Spiegel

Rose

 

Ich sah in den Spiegel und ich sah mein Gesicht,
ich sah was auch Du siehst, doch sah ich mich nicht.
Ich sah meine Augen und ich sah auch mein Haar,
ich sah was ich nun bin, und das Kind das ich war.
Ich sah meine Wangen und ich sah meinen Mund,
das Lächeln so seltsam und nichts tat er kund.

Ich sah in den Spiegel und ich sah mein Gesicht,
Ich fragte: “Wer bist Du? Ich kenne Dich nicht....“
Und sieh aus dem Spiegel, da blickt es mich an:
Erst schelmisch und neckend, ganz sanft war es dann.
„Du fragst mich: “Wer bist du?“ Erkennst Du mich nicht?
Wer ist diese Stimme, die nun zu Dir spricht?

Sieh meine Augen, sieh ganz tief hinein hinein!
Ich bin das “Vielleicht“, das „Was-könnte-sein“.
Ich bin nur ein Trugbild, nicht dass, was du bist.
Ich zeig nur den Schein, und nicht das, was ist.
Und doch bin ich mehr, viel mehr als man sieht:
Ich zeige das Jetzt und was bald geschieht.

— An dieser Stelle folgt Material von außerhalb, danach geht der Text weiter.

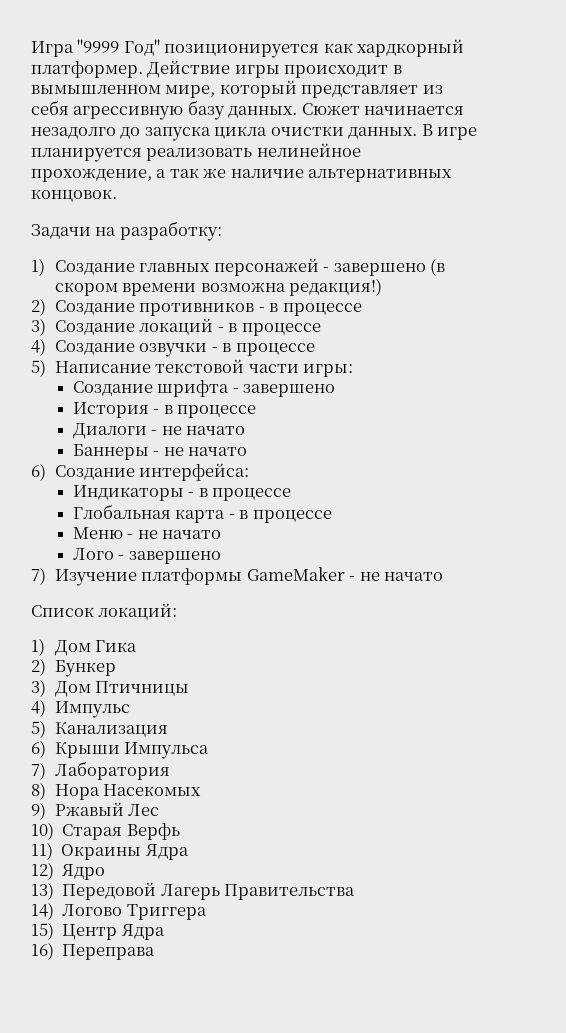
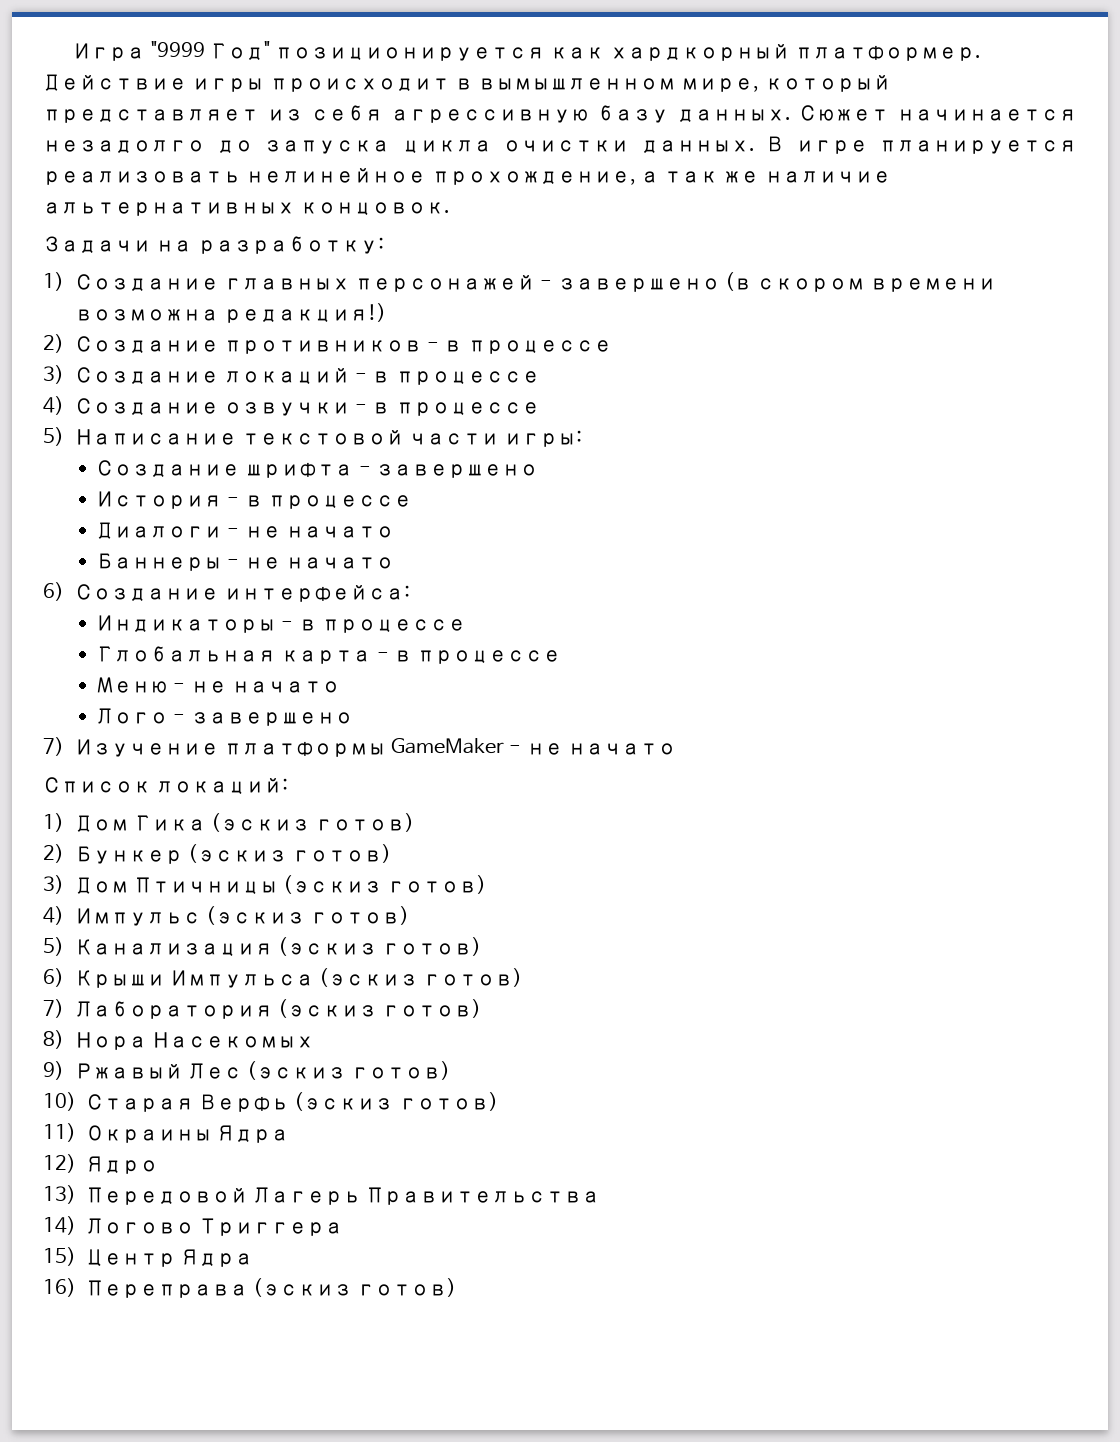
- 1) Дом Гика
+ 1) Дом Гика (эскиз готов)
- 2) Бункер
+ 2) Бункер (эскиз готов)
- 3) Дом Птичницы
+ 3) Дом Птичницы (эскиз готов)
- 4) Импульс
+ 4) Импульс (эскиз готов)
- 5) Канализация
+ 5) Канализация (эскиз готов)
- 6) Крыши Импульса
+ 6) Крыши Импульса (эскиз готов)
- 7) Лаборатория
+ 7) Лаборатория (эскиз готов)
- 9) Ржавый Лес
+ 9) Ржавый Лес (эскиз готов)
- 10) Старая Верфь
+ 10) Старая Верфь (эскиз готов)
- 16) Переправа
+ 16) Переправа (эскиз готов)

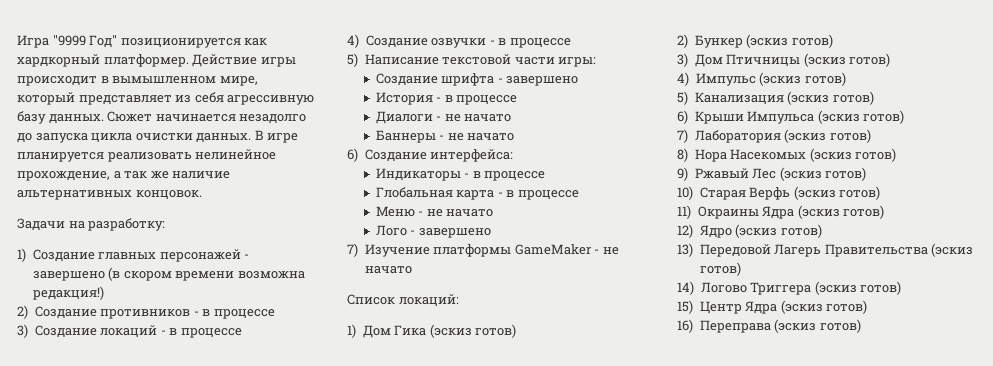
- 8) Нора Насекомых
+ 8) Нора Насекомых (эскиз готов)
- 11) Окраины Ядра
+ 11) Окраины Ядра (эскиз готов)
- 12) Ядро
+ 12) Ядро (эскиз готов)
- 13) Передовой Лагерь Правительства
+ 13) Передовой Лагерь Правительства (эскиз готов)
- 14) Логово Триггера
+ 14) Логово Триггера (эскиз готов)
- 15) Центр Ядра
+ 15) Центр Ядра (эскиз готов)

Sieh in den Spiegel, sieh ganz tief hinein!
Sieh Wahrheit und Lüge, das Sein und den Schein.
Und sieh meinen Mund, der nun zu Dir spricht,
und dort den Schatten..... Siehst Du ihn nicht?“
Und ich sah in den Spiegel und ich sah mein Gesicht.
Ich dachte, ich träume, dass er zu mir spricht.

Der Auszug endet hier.